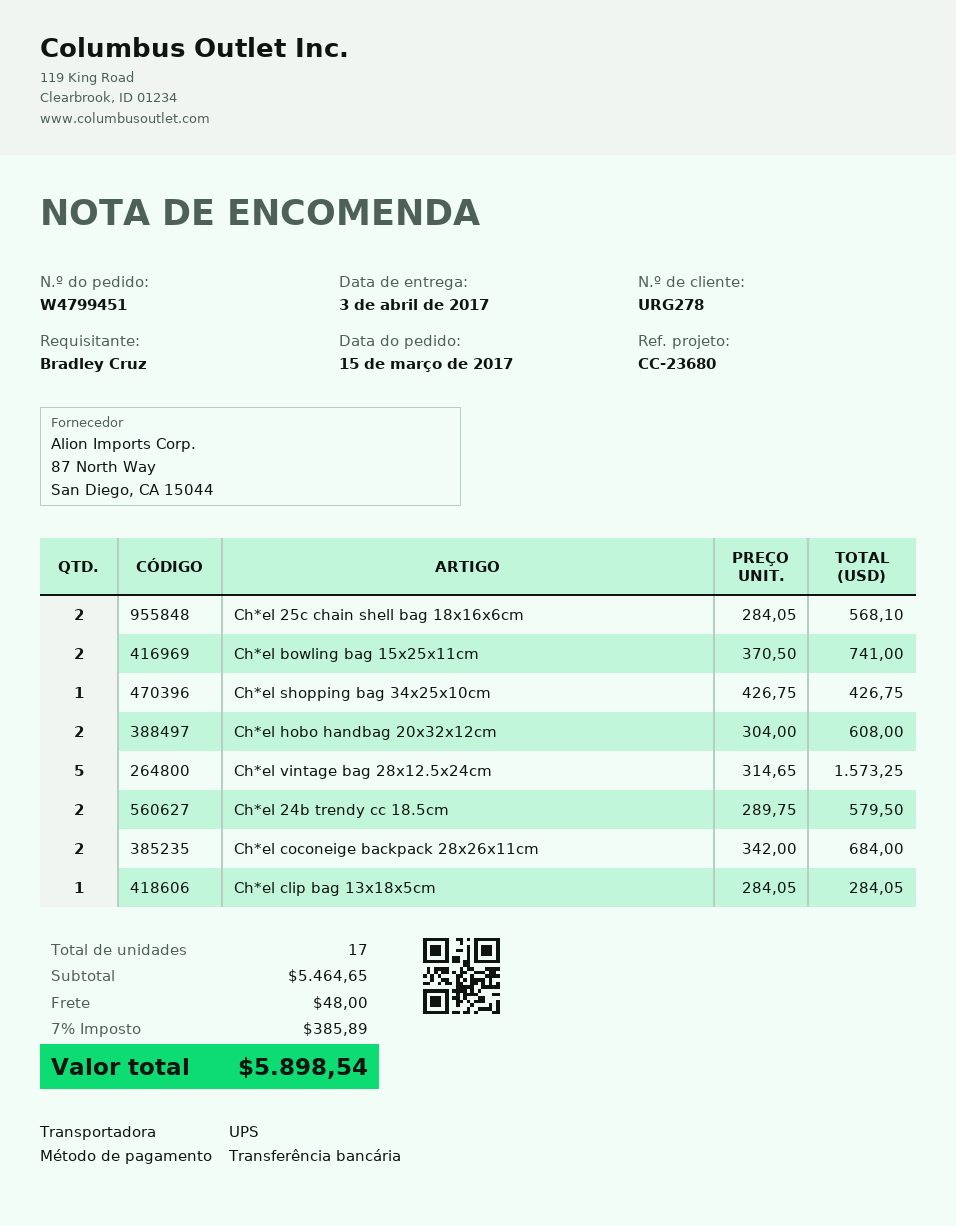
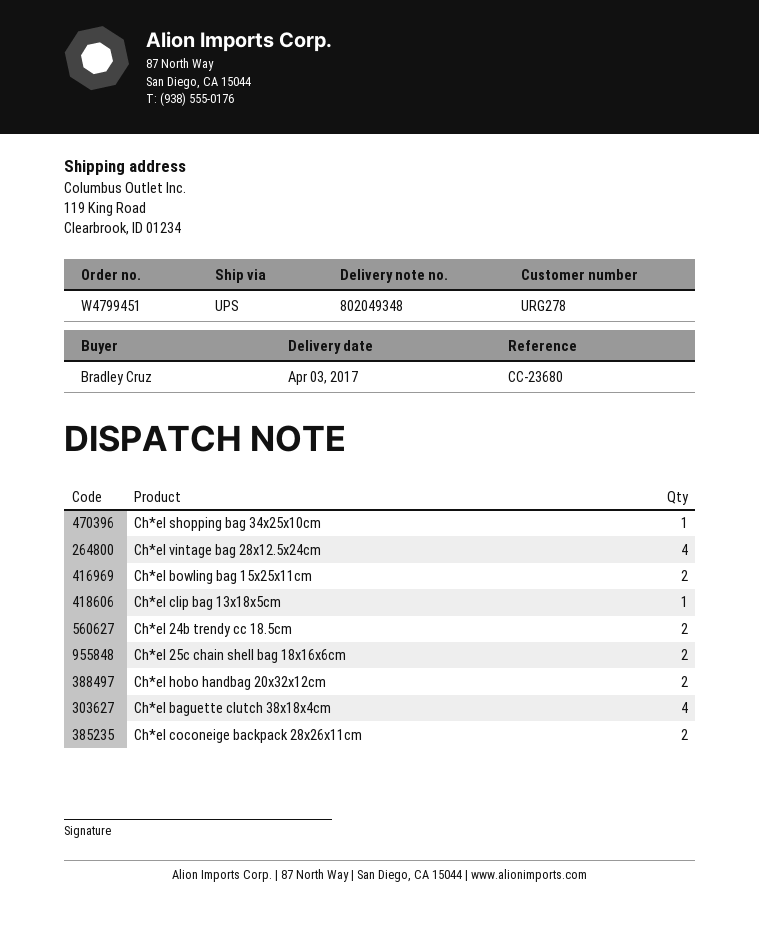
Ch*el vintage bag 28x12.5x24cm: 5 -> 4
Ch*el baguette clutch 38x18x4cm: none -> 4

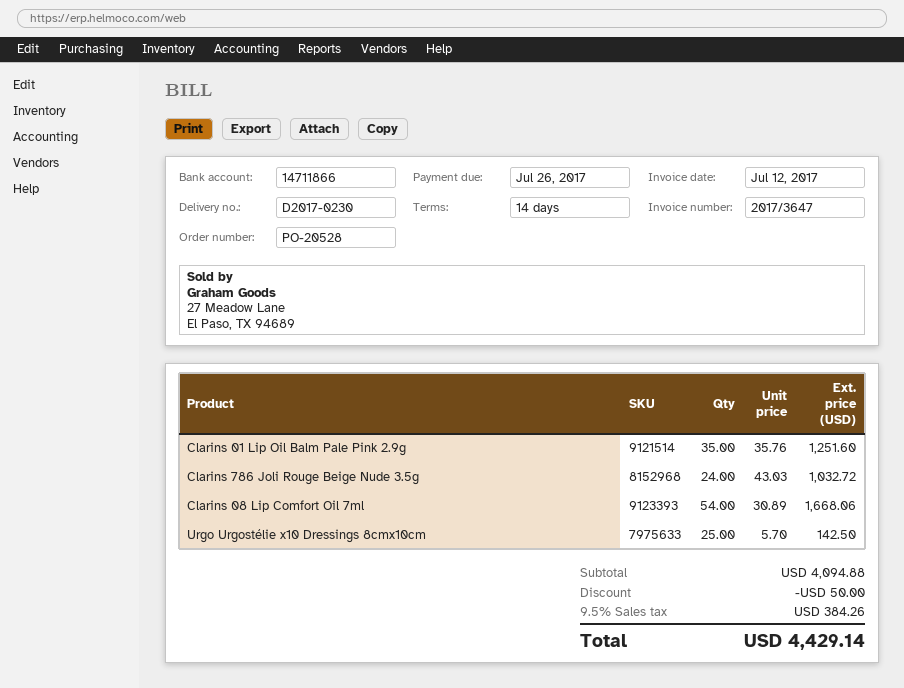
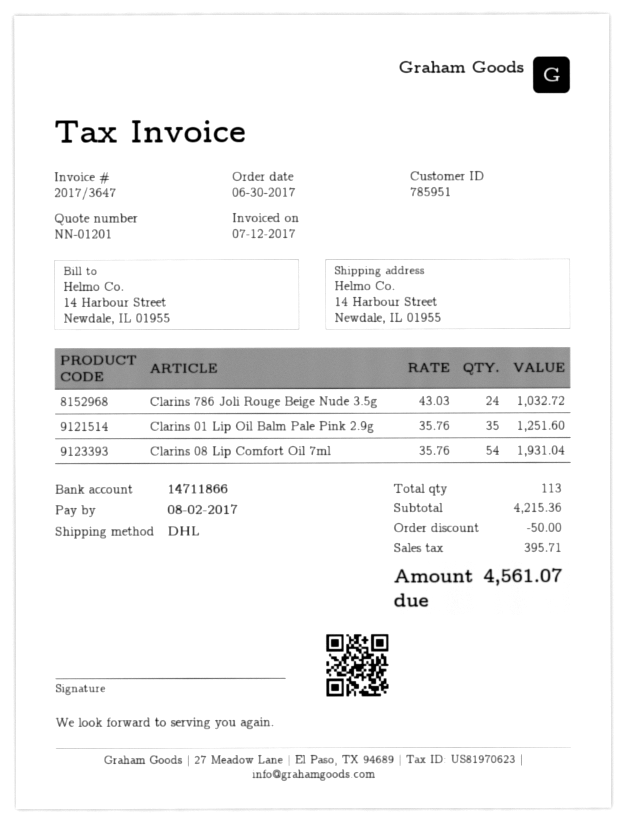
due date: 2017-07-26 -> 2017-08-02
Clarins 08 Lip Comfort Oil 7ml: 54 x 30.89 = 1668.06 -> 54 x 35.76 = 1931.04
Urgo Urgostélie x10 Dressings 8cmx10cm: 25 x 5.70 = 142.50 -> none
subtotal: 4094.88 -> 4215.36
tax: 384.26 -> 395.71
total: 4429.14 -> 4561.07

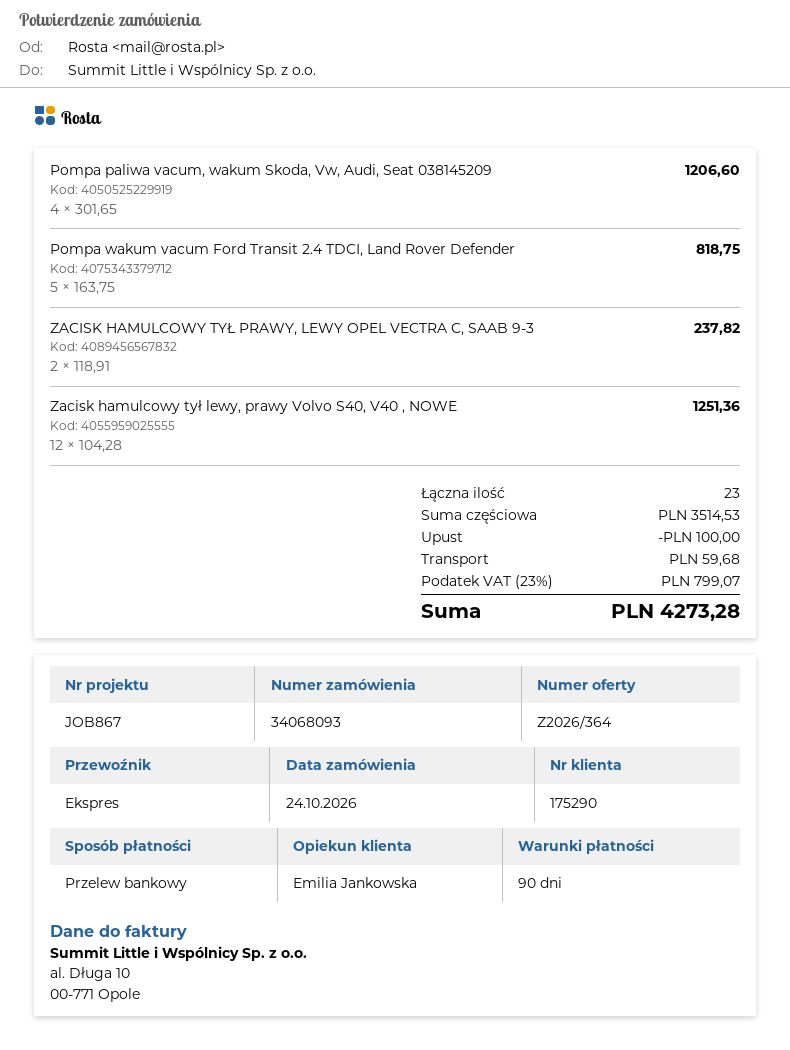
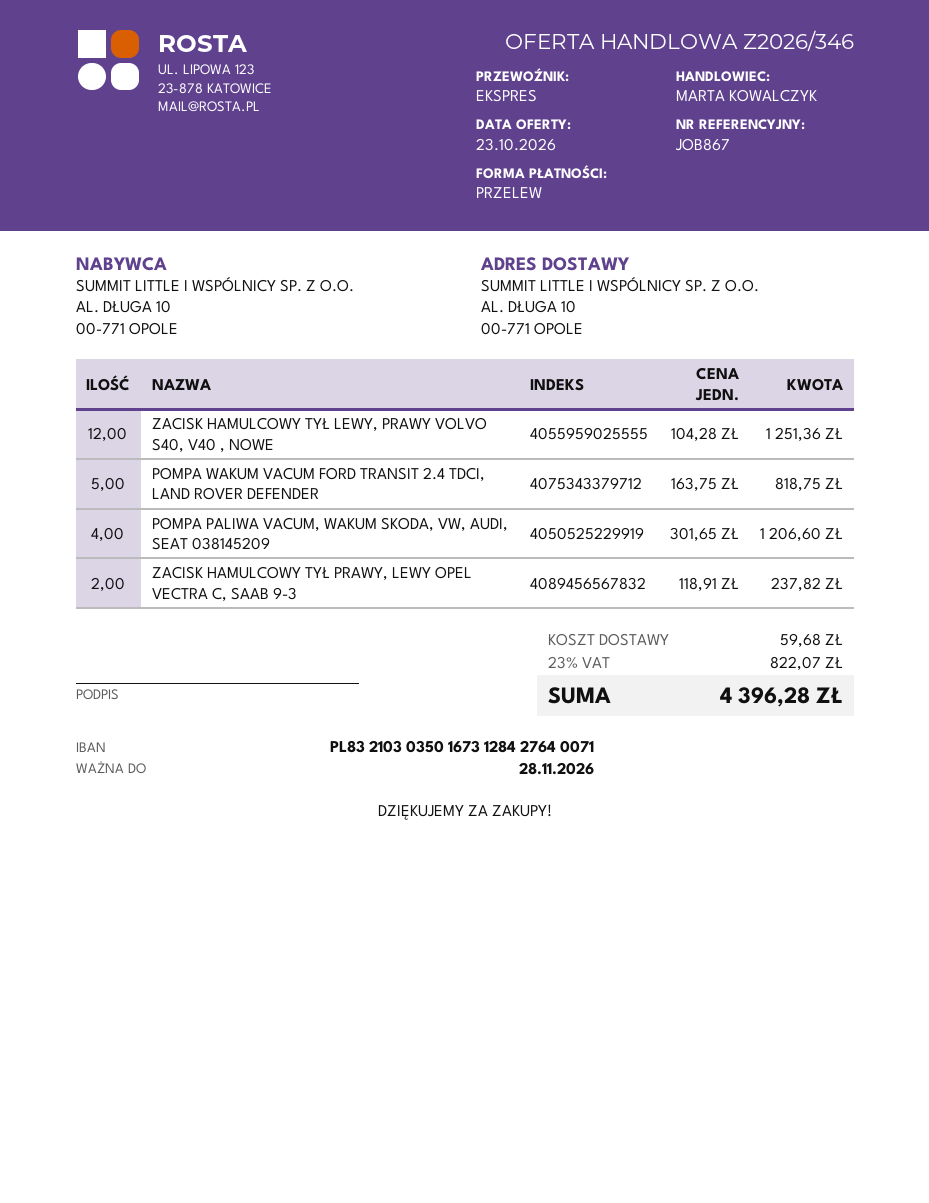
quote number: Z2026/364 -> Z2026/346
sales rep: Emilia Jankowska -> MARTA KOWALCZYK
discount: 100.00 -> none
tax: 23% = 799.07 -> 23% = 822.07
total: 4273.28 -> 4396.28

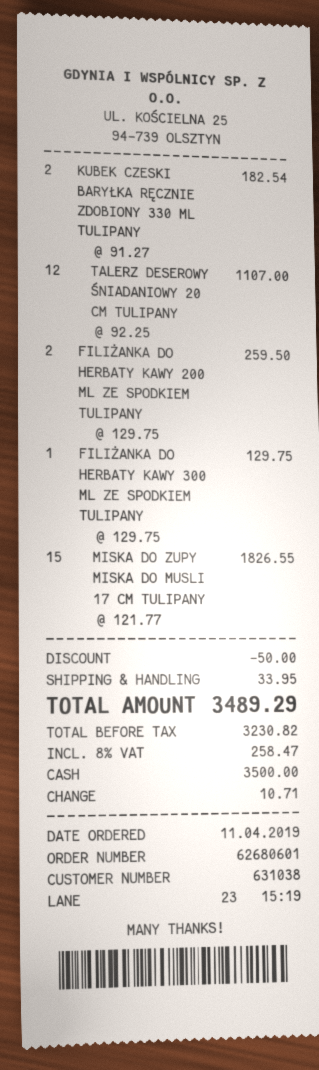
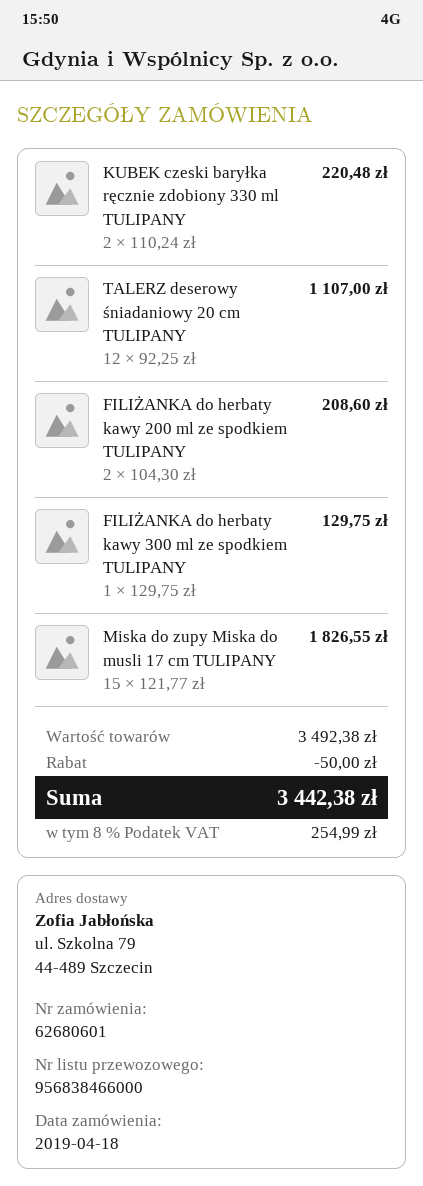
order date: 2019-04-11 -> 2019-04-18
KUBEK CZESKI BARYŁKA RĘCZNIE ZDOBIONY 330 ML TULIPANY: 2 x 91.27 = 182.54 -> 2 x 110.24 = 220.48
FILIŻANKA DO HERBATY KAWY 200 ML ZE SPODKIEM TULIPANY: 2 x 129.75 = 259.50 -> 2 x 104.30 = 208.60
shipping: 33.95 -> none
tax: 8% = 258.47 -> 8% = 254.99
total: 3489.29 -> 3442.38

### WORK INSTRUCTIONS
Only lines belong in the copy, not pictures: write out exactly the lines of the records from the first through the one holding "Urgo Urgostélie x10".

### WRITTEN RESPONSE
Ch*el vintage bag 28x12.5x24cm: 5 -> 4
Ch*el baguette clutch 38x18x4cm: none -> 4

due date: 2017-07-26 -> 2017-08-02
Clarins 08 Lip Comfort Oil 7ml: 54 x 30.89 = 1668.06 -> 54 x 35.76 = 1931.04
Urgo Urgostélie x10 Dressings 8cmx10cm: 25 x 5.70 = 142.50 -> none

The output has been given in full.